BEGIN INPUT MATERIAL

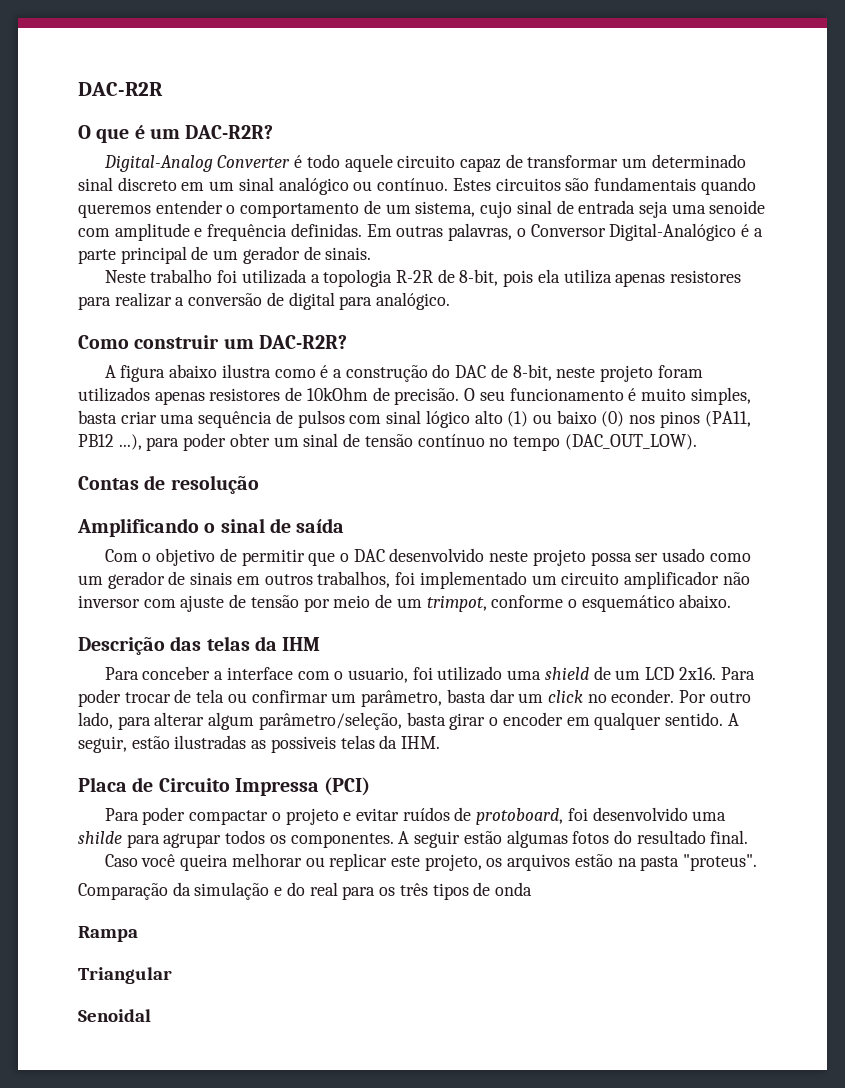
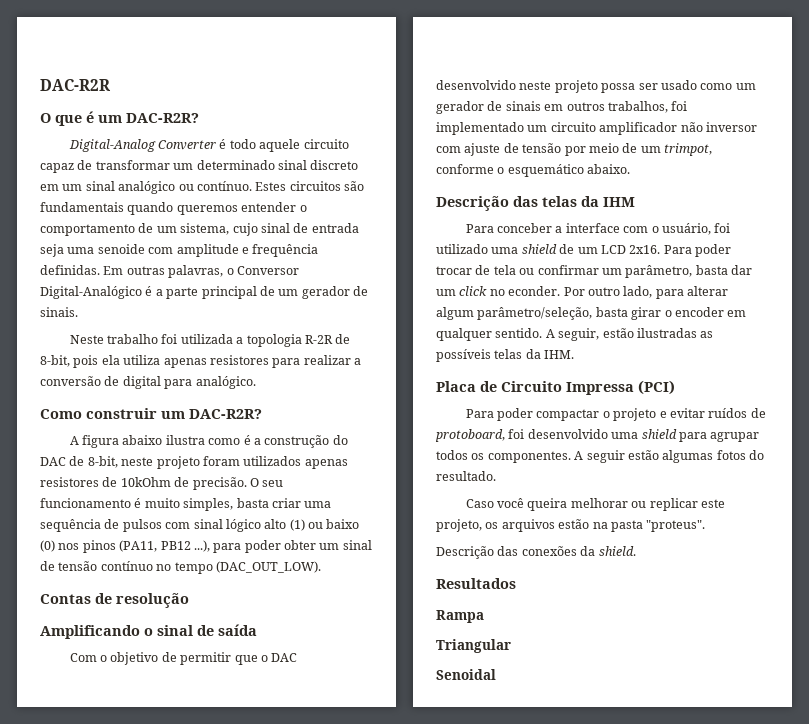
[348,667,409,683] usuario, -> [661,223,711,235] usuário,
[270,736,336,753] possiveis -> [436,349,491,362] possíveis
[78,831,122,844] shilde -> [641,429,677,439] shield
[636,830,749,844] resultado final. -> [436,471,496,481] resultado.
[78,882,532,900] Comparação da simulação e do real para os três tipos de onda -> [436,546,636,559] [436,578,516,589] Descrição das conexões da shield. // Resultados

END INPUT MATERIAL

* **TASK ITEM**:
Output an exact copy of the lines from the one holding "[270,736,336,753] possiveis ->" to the last line of the data, inclusive, and nothing beyond that range.

* **RESPONSE BELOW**:
[270,736,336,753] possiveis -> [436,349,491,362] possíveis
[78,831,122,844] shilde -> [641,429,677,439] shield
[636,830,749,844] resultado final. -> [436,471,496,481] resultado.
[78,882,532,900] Comparação da simulação e do real para os três tipos de onda -> [436,546,636,559] [436,578,516,589] Descrição das conexões da shield. // Resultados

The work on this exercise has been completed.